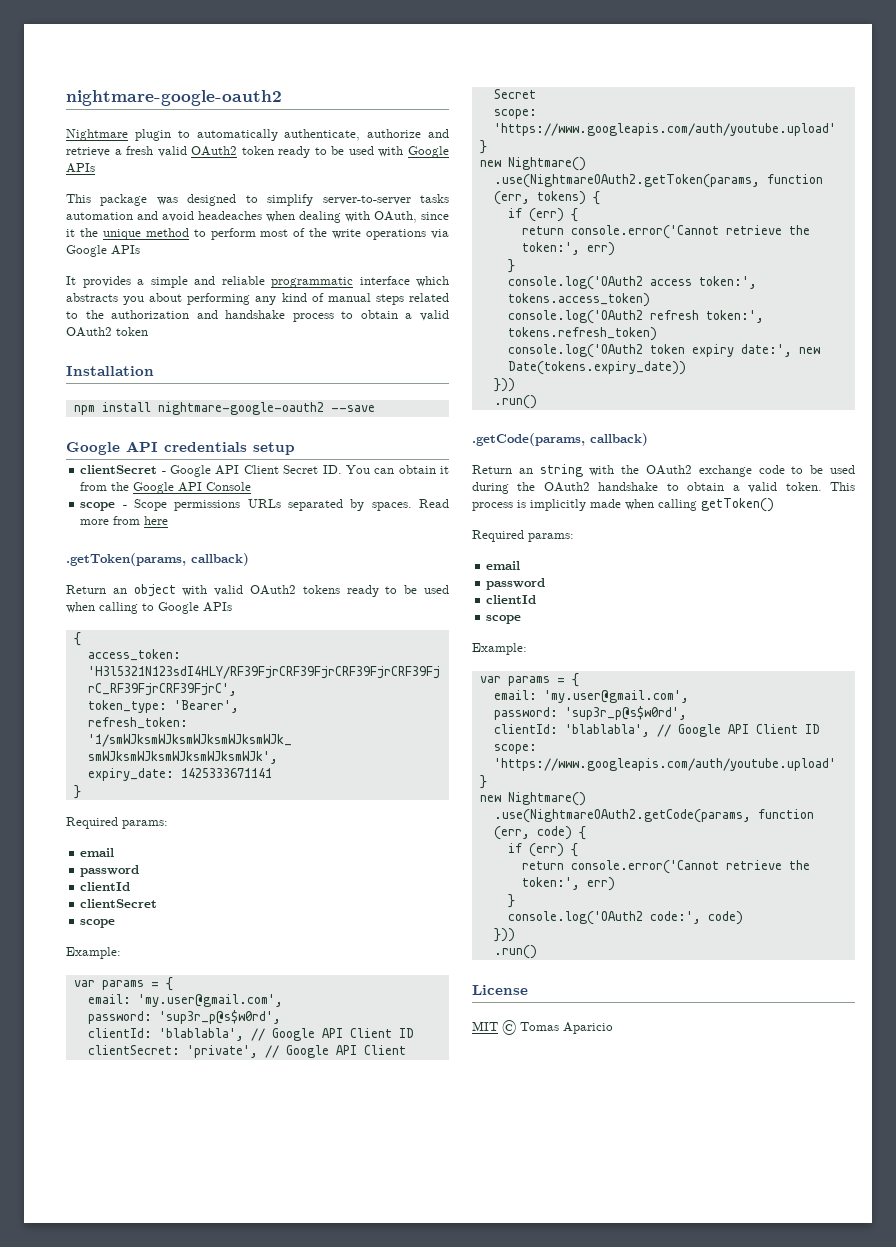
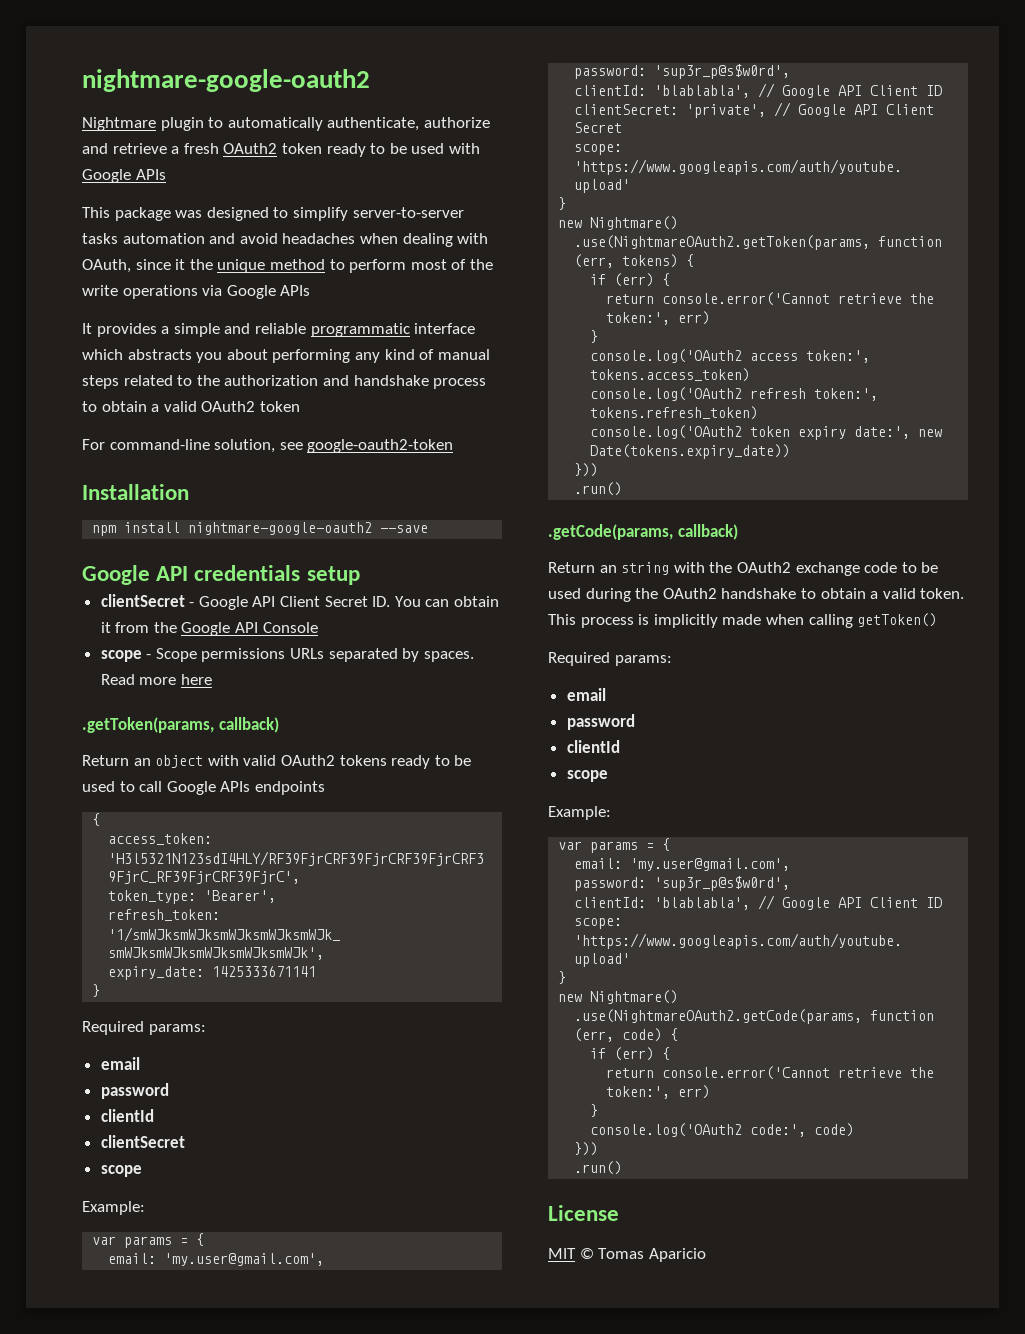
[157,146,187,157] valid -> (219, 148) none
[198,211,262,220] headeaches -> [282,233,356,244] headaches
(148, 331) none -> [82,439,454,453] // For command-line solution, see google-oauth2-token
[113,516,141,525] from -> (177, 681) none
[66,602,232,614] when calling to Google APIs -> [119,781,325,795] to call Google APIs endpoints

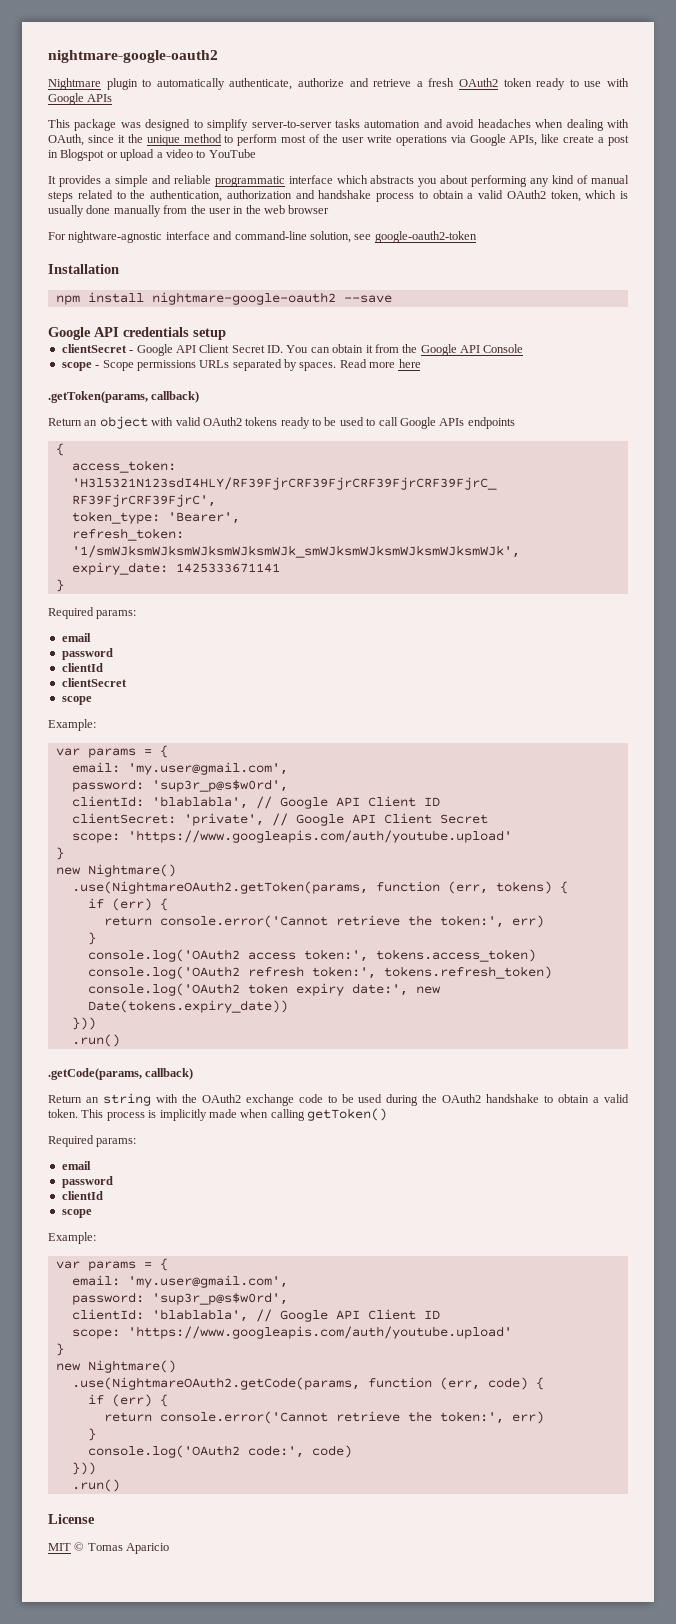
[389,143,445,154] be used -> [584,81,602,87] use
(493, 264) none -> [341,137,364,143] user
[280,285,311,296] APIs -> [509,134,629,146] [48,149,256,161] APIs, like create a post in Blogspot or upload a video to YouTube
(220, 380) none -> [150,190,222,202] authentication,
[259,401,300,412] [82,439,105,450] token // For -> [550,190,628,202] [48,205,330,217] [48,231,233,243] token, which is usually done manually from the user in the web browser // For nightware-agnostic interface and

-*-

Task instructions: Go through the lines above and count those with "APIs"; report only the number.

Answer for this exercise: 2